A lot of highly credentialed people would wholeheartedly second AOC's admiration of socialism, as once did many Venezuelans. Hugo Chavez was elected by a landslide and it's not inconceivable that Maduro would win by the same margin if Venezuela still had enough of the "stash" to buy voters off. The Bolivarians were dazzled by the treasure at their disposal at the start. They seemed not to realize it could melt away. The hubris was illustrated by Chavez's confident 2009 boast to a visiting Chinese delegation that  "God put the petroleum China will need for the next 200 years in Venezuela". That was then. This is now.

The Harvard Business Review explained "that reward obscures risk. When things are going well, we tend to fly high and lose ourselves in the thrill of the reward." Bill de Blasio tweeted recently: "Brothers and sisters, there is plenty of money in this country. There is plenty of money in this world. It’s just in the wrong hands." "There is plenty of money in this country" but there may not always be.

Venezuela's collapsed networks will borrow on the design margin of other countries. The question is whether that might not also be wasted as well. "The second reason for risk blindness," continues the Harvard BusinessReview, "relates to sunk costs ... we continue to throw good money after bad." The 16 Democratic lawmakers (among them Alexandria Ocasio-Cortez) argued that "the U.S. should instead join other countries in promoting Venezuelan efforts to achieve constructive dialogue and democratic solutions to the current political crisis."

Help them fix Venezuela, in other words. They haven't quite grasped that the region is on the hook already. The external resources needed not only to "blackstart" Venezuela's power grid but salvage the country itself can come from nowhere else but other people's money:

Reenergizing a dead grid, a process known as a black start, is challenging any under circumstances ... "The challenge with black start is always just knowing specifically what happened," says Nathan Wallace, director of cyber operations and a staff engineer at secure grid companies Cybirical and Ampirical Solutions ... If the procedure for black start is not accurately representing the state of the system, there can be problems."

And the problem with millennial ideologies is they almost never accurately represent the state of the system. They are constructions of fantasy yet not above appealing to sunk costs. Someone has to provide the rescue money which they may never repay. The main argument for America not intervening in Venezuela is that it's dangerous to come into contact with chaos.

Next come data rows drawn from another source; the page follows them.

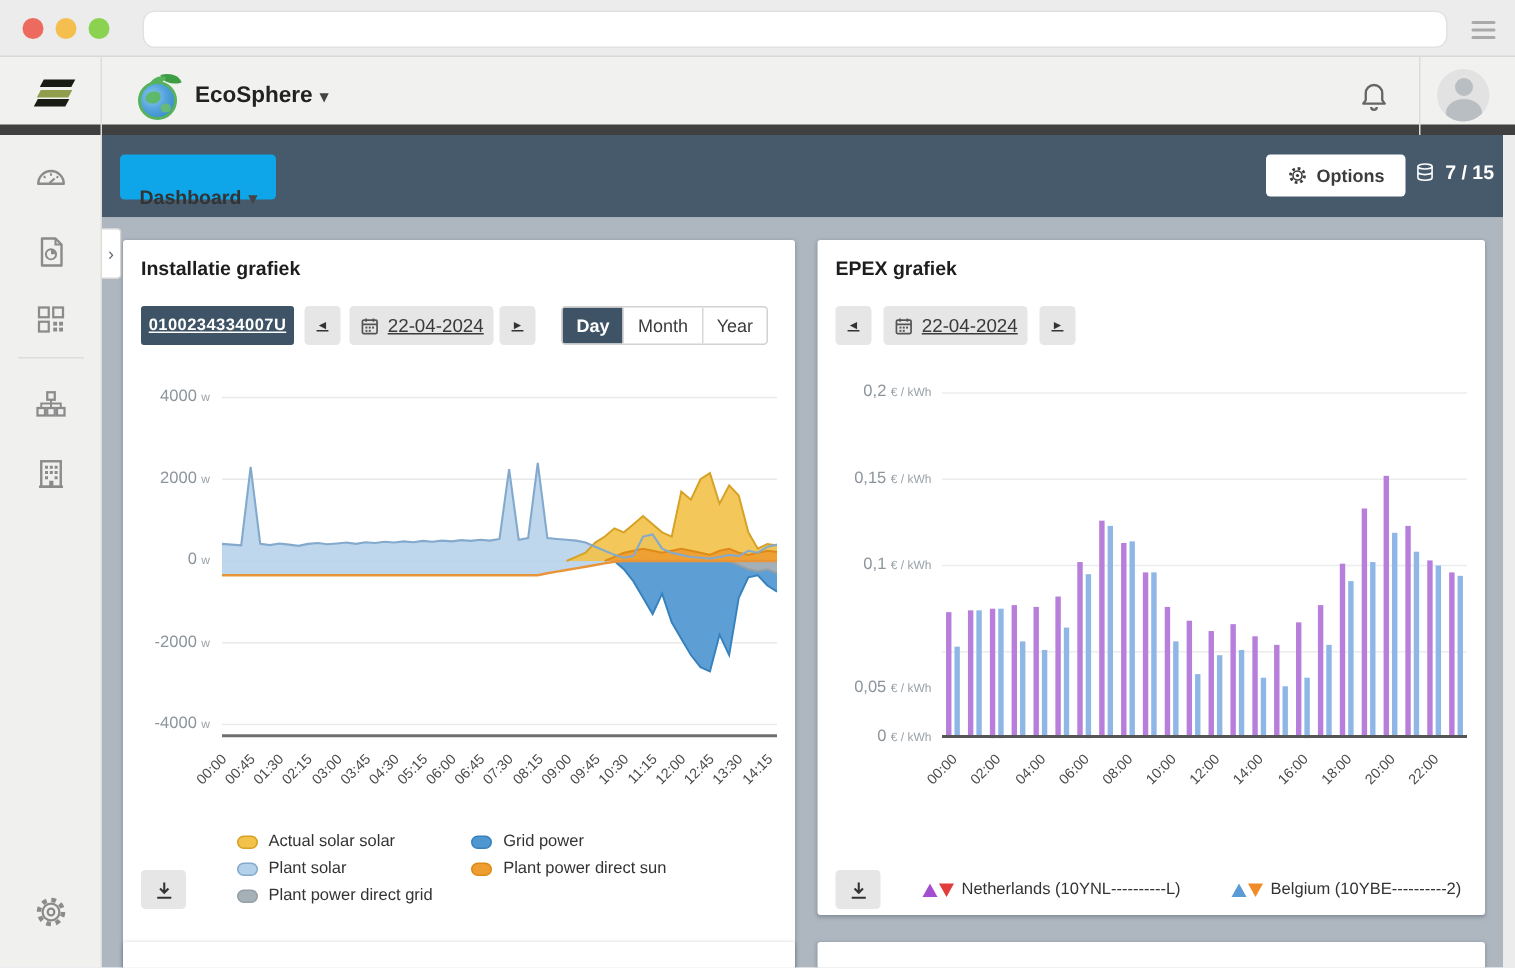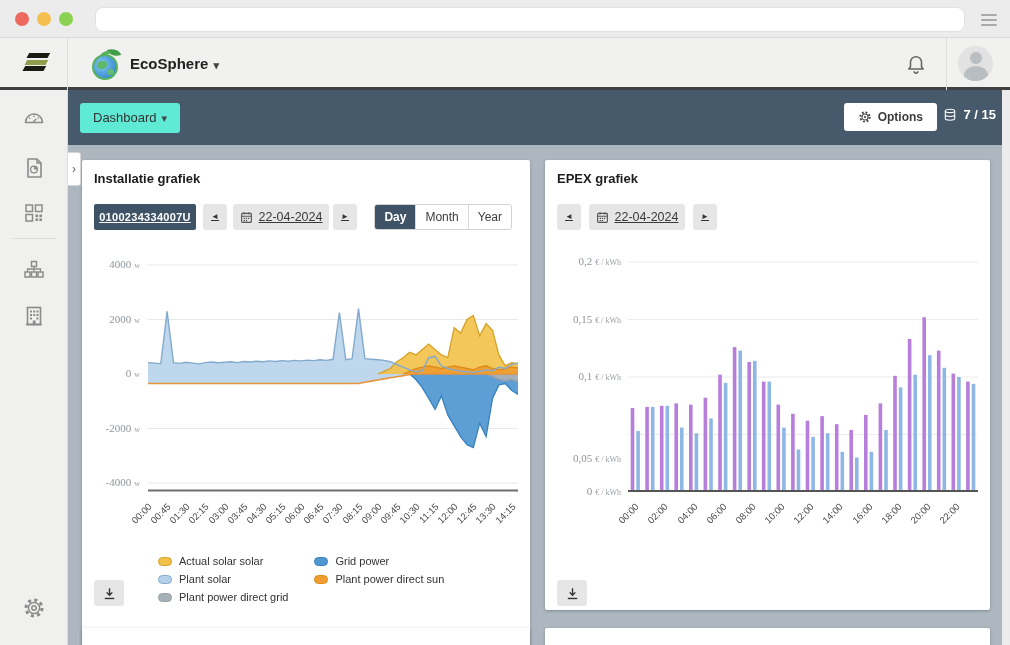"EcoSphere ▾" .appheader { border-bottom: 3px solid #404040 -> 7px solid #404040 }
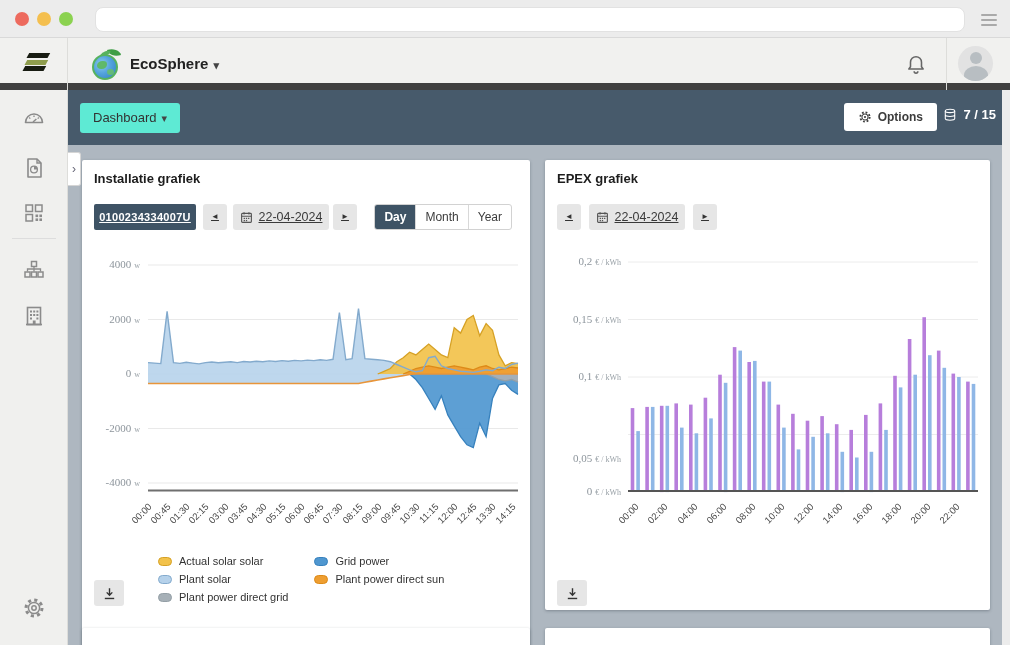"Dashboard ▾" .dash-btn { background: #5eead4 -> #0ea5e9; font-weight: normal -> bold; padding: 0 13px -> 14px 13px }
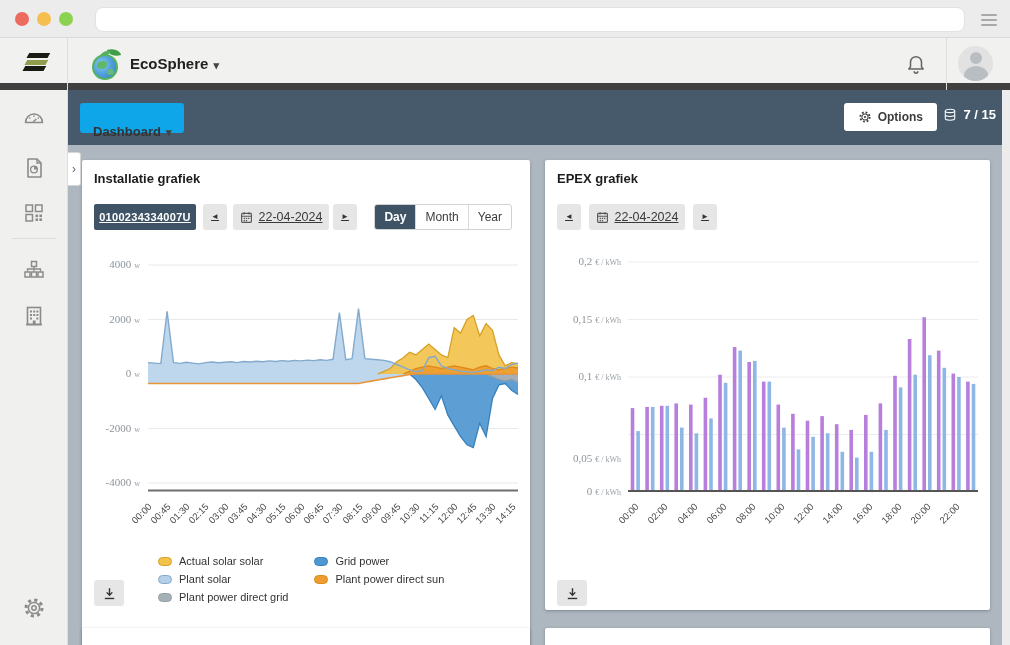"4000 w" .ytick { font-family: Liberation Serif, serif -> none }
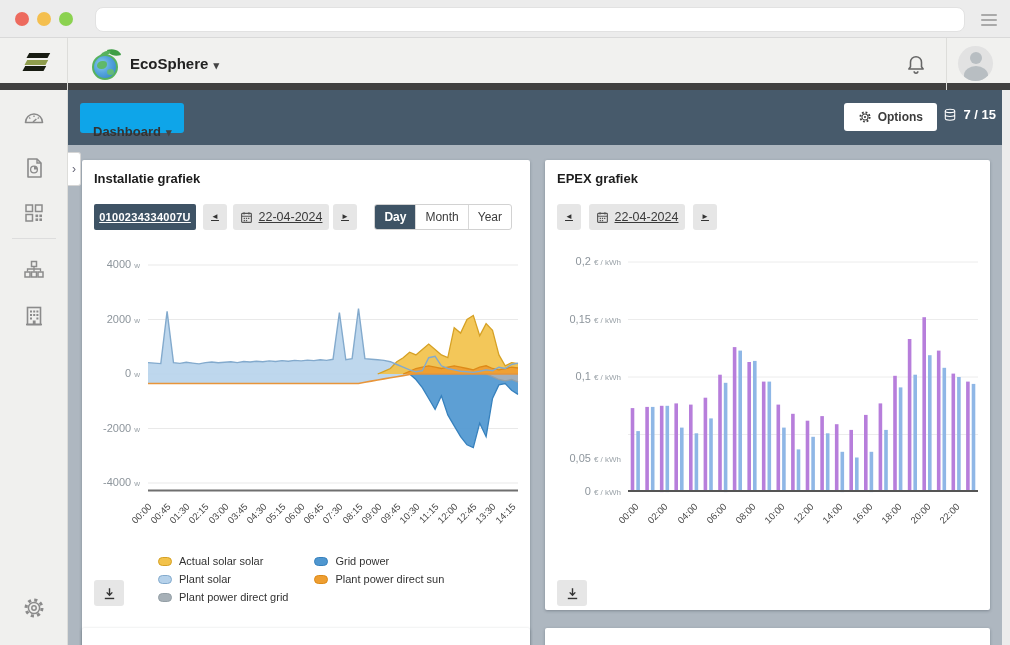"Netherlands (10YNL----------L)" div.legend2 { html: none -> <div> <div> <span></span> <span></span> <span>Netherlands (10YNL----------L)</span> </div> <div> <span></span> <span></span> <span>Belgium (10YBE----------2)</span> </div> </div> }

Maduro's neighbors, overwhelmed by refugees, are naturally trying to firewall themselves from trouble.  Recently Argemiro Maduro, the president's cousin, was turned back with his family at the Colombian border. He was trying to flee the heat and discomfort caused by the lack of power and water in his own collapsing society. But about the millions of desperate people that will follow in his wake? No man is an island. Not in our networked, failure-prone world.